Problem description: Your job is to print, exactly, the lines in the data below from the line with "2019: none -> 10500" through the line with "2022: none -> 1620", both included, and to omit any picture.

Working data:
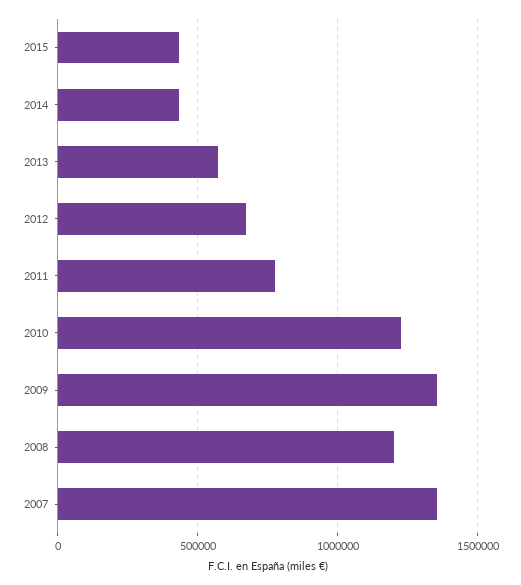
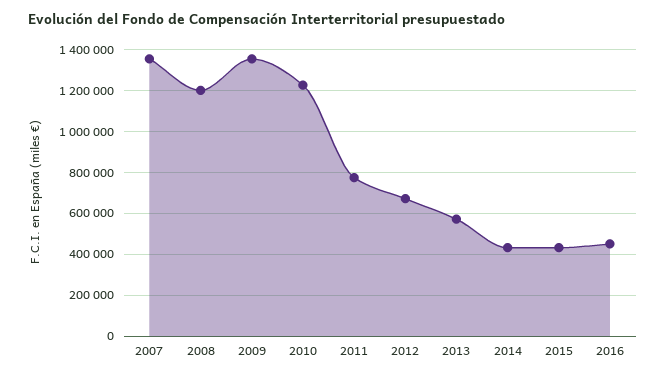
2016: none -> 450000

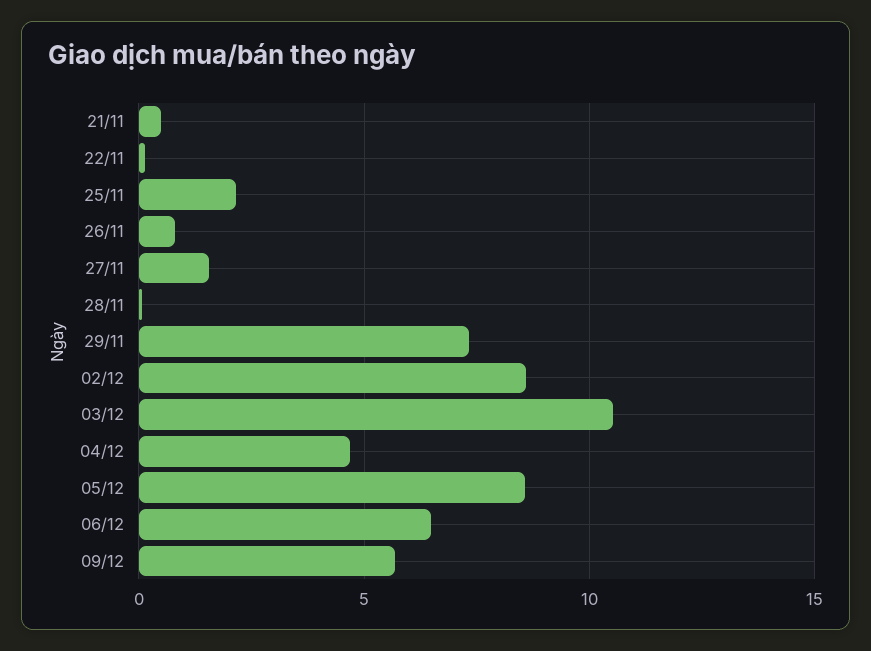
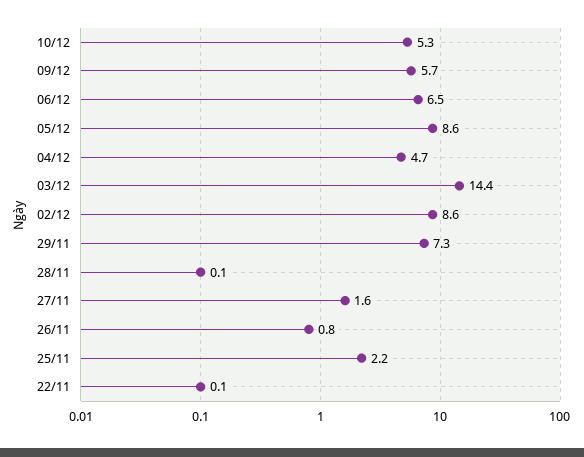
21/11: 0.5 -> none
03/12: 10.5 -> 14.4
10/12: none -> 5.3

--

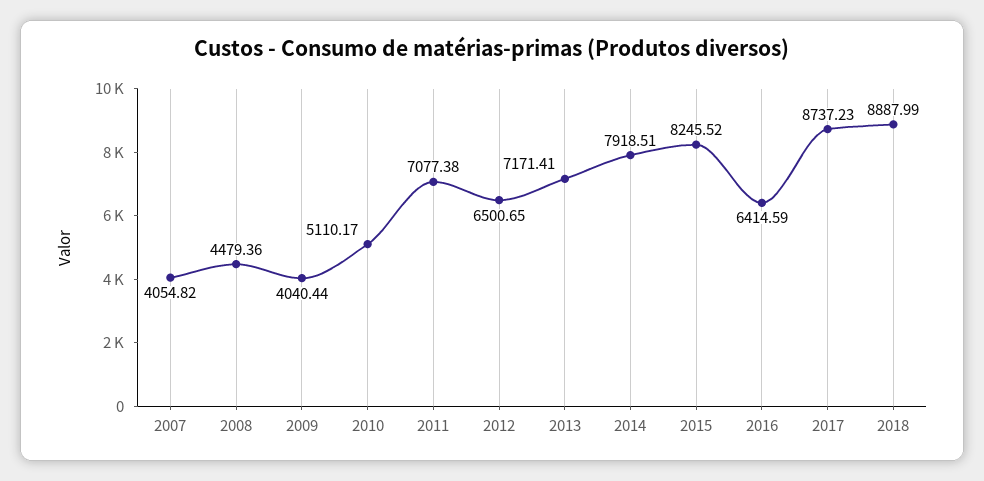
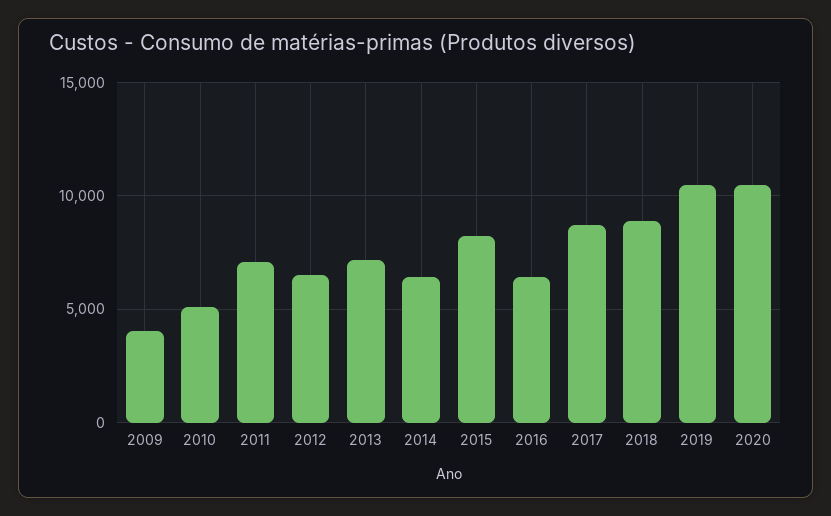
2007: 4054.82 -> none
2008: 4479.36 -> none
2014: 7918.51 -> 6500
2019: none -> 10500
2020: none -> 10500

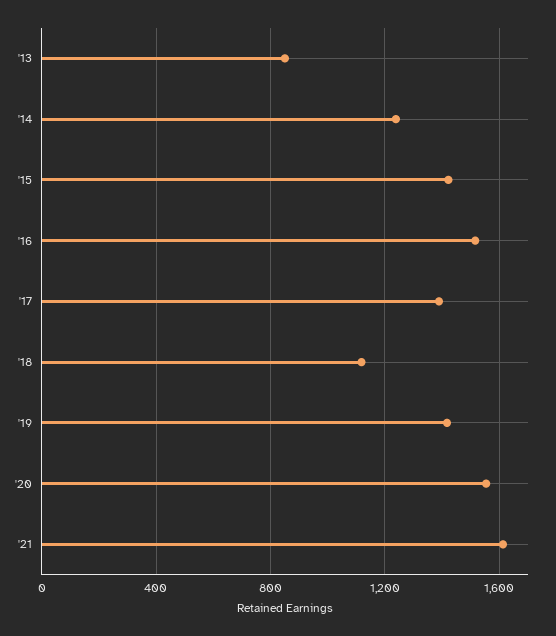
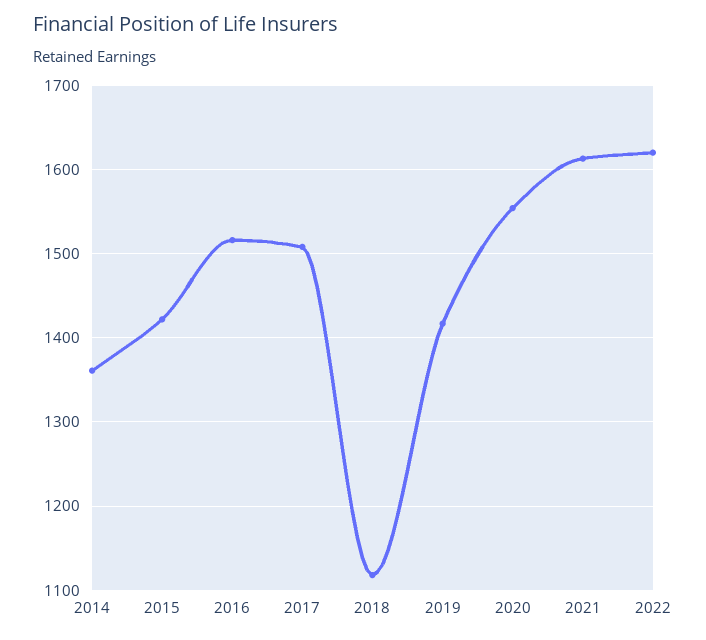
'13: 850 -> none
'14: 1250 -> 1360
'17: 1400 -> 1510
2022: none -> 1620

--

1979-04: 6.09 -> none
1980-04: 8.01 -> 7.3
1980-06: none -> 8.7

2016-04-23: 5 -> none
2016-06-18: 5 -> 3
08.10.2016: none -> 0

Response to this task:
2019: none -> 10500
2020: none -> 10500

'13: 850 -> none
'14: 1250 -> 1360
'17: 1400 -> 1510
2022: none -> 1620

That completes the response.